Beberapa saat berlalu sejak mereka di kurung di selnya, Silbi agaknya bosan dengan keadaan seperti ini.

"Diamlah, menghabisi mereka lalu apa? Meski pun ada yang bisa menghabisi mereka semua, perang akan terus berlanjut di generasi-generasi selanjutnya dengan dendam yang membekas," balas Randra.

"Aku tak paham hal bodoh macam apa itu? Kau payah, tapi kalau di ingat-ingat kau lumayan berani juga tadi, hahaha," seru Silbi dengan gelak tawa khasnya.

"Tadi? Tadi kapan?" tanya Randra heran.

"Saat kau berbicara dengan Raja, kau bahkan tak memanggilnya Paduka Raja, Yang Mulia atau sebutan hebat lainnya, haha, itu bagus untuk ukuran keroco sepertimu," ejek Silbi.

"Ah, itu! Entahlah, mungkin aku agak marah dan terbawa suasana karena cara prajuritnya yang menyekapku," sahut Randra mengelus pelan dagunya, mengingat penyekapannya sebelum memasuki ruangan.

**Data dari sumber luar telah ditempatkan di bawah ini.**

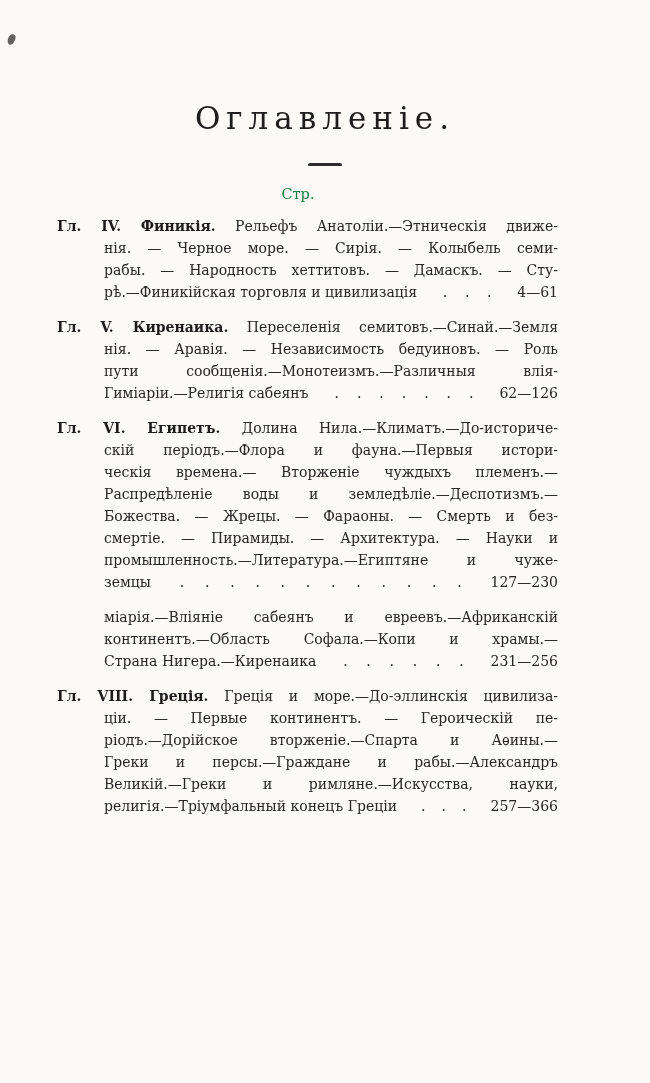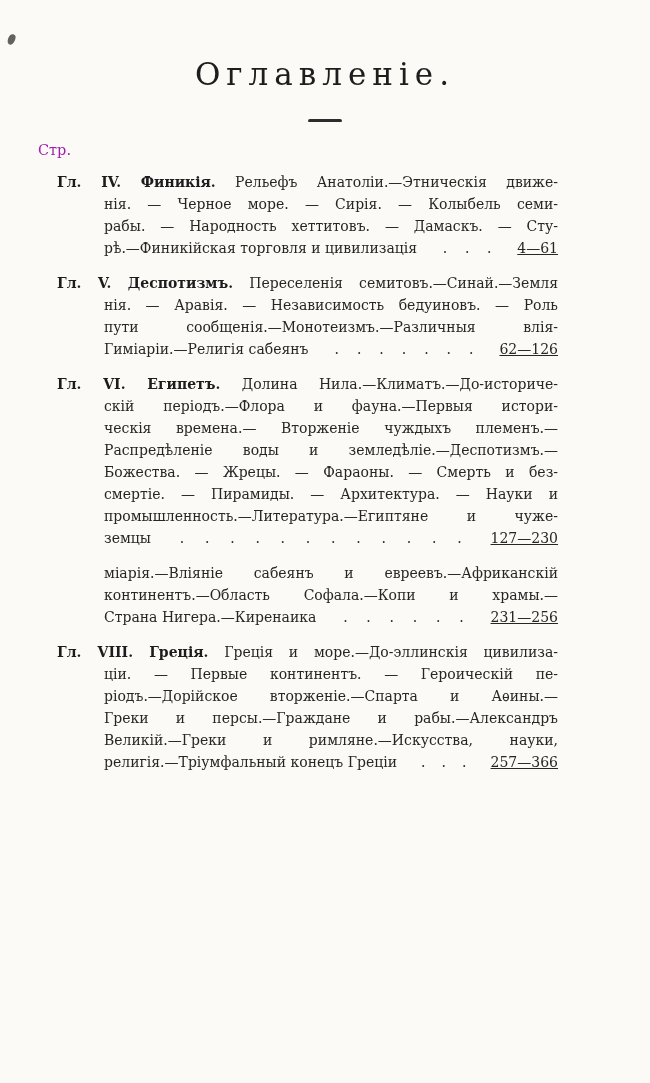"Оглавленіе." .title { padding-top: 56px -> 100px }
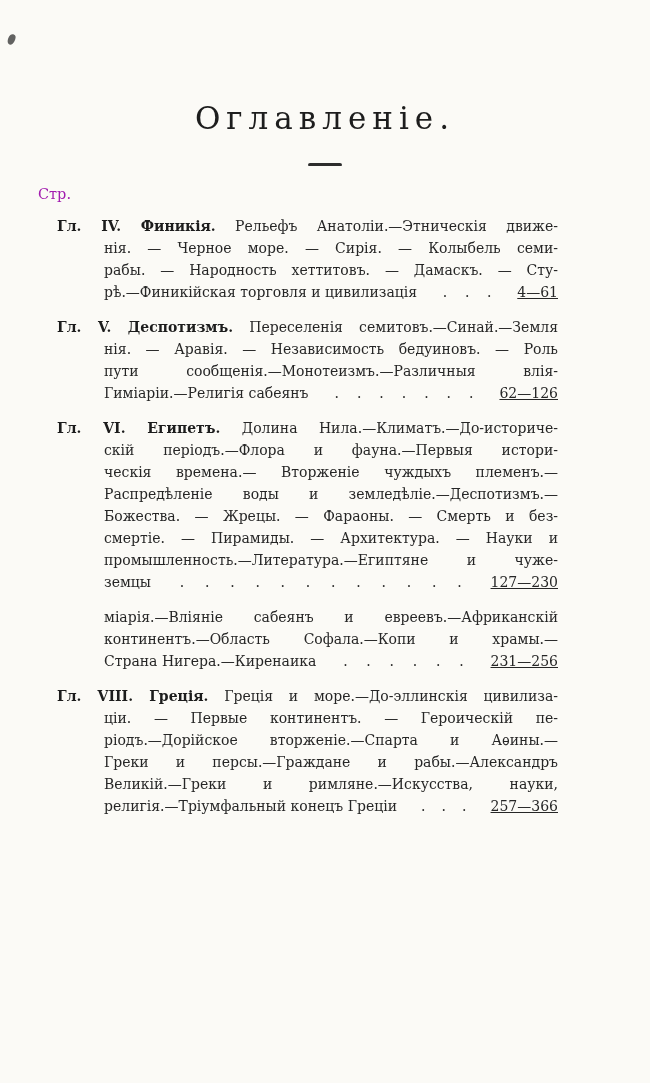"Стр." .col-header { color: #a21caf -> #15803d; text-align: left -> center }
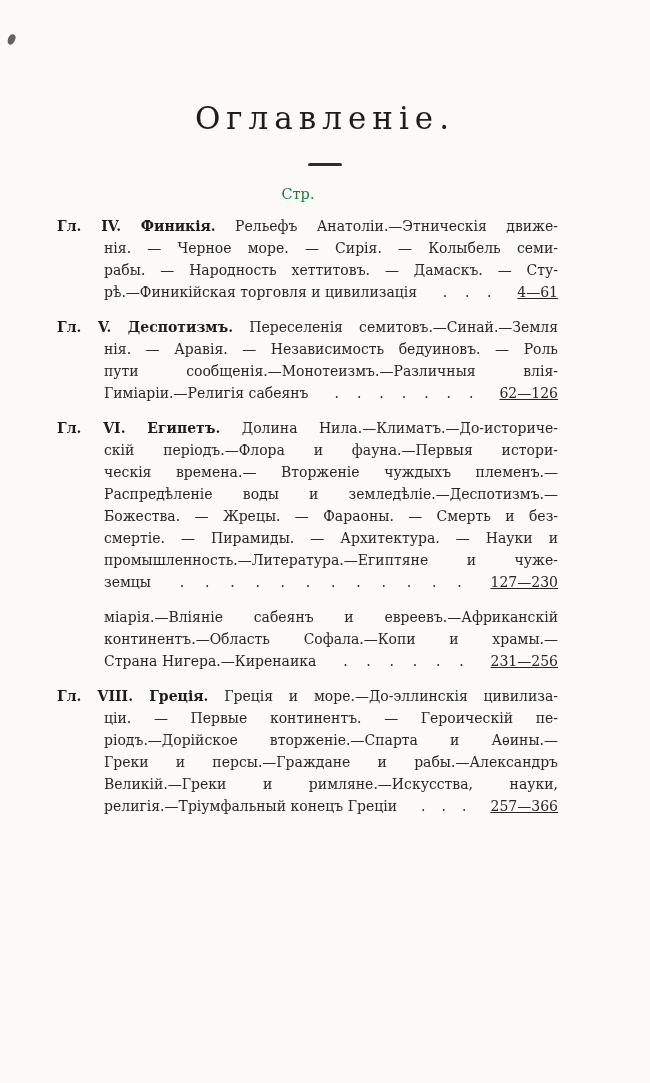"4—61" .pages { text-decoration: underline -> none }
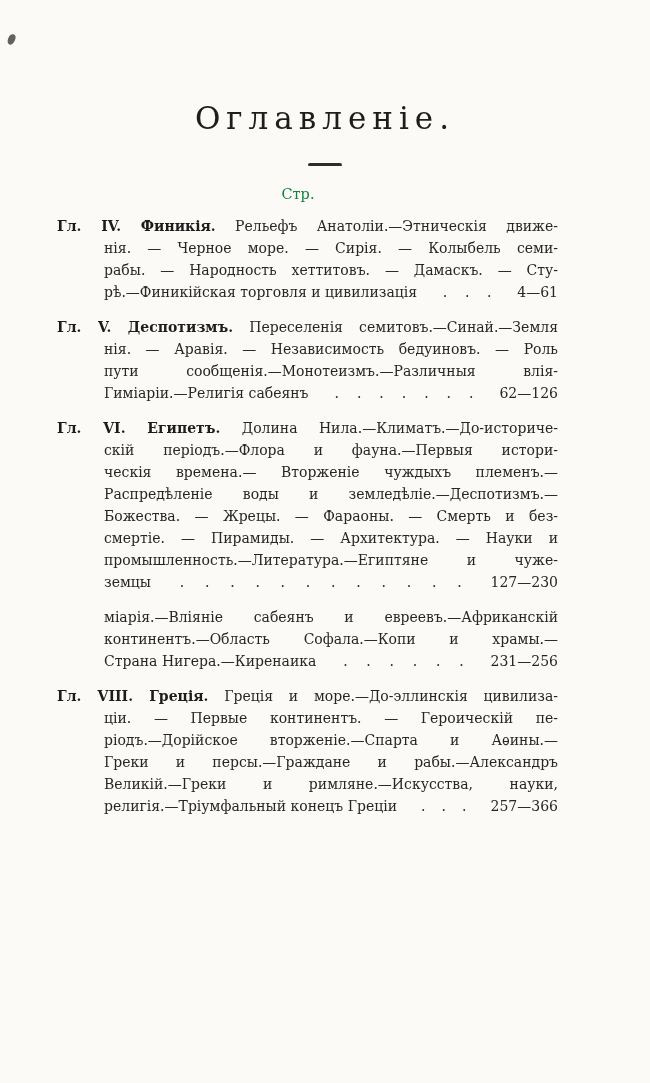"Гл. V. Деспотизмъ." span.head { text: Деспотизмъ -> Киренаика }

"Begitu? Hmmmm, di samping itu saat aku mendengar sosok Dewa yang mereka bicarakan tadi, aku menduga itu pasti khayalan bodoh Orang-Orang Bartham, ya itu wajar karena Raja mereka juga bodoh haha," ejek Silbi sembari mengutarakan isi kepalanya.

Randra terdiam heran, sejenak ia mencoba memahami apa yang di katakan Silbi barusan. Si Bayangan Hitam pun mendengus pelan menyadari rekannya tak mengerti apa yang ia maksud.

"Kau tahu? Itu sangat konyol jika ada Dewa yang hidup di Alam Manusia, lagi pula untuk apa melakukan hal rendahan seperti itu, hahaha... Dewa? Hmmmm," gumam Silbi seolah menebak sesuatu.

Termenung Randra mendengar ucapan bayangannya, mungkin ia memang mengetahui sesuatu tentang sosok yang di agungkan Sang Raja, mengingat Silbi juga termasuk makhluk yang masih misterius baginya. Selagi mereka berdua terduduk di lantai sel dan waktu terus berjalan, belum ada kepastian apa yang akan terjadi pada mereka atau mereka memang akan di eksekusi?.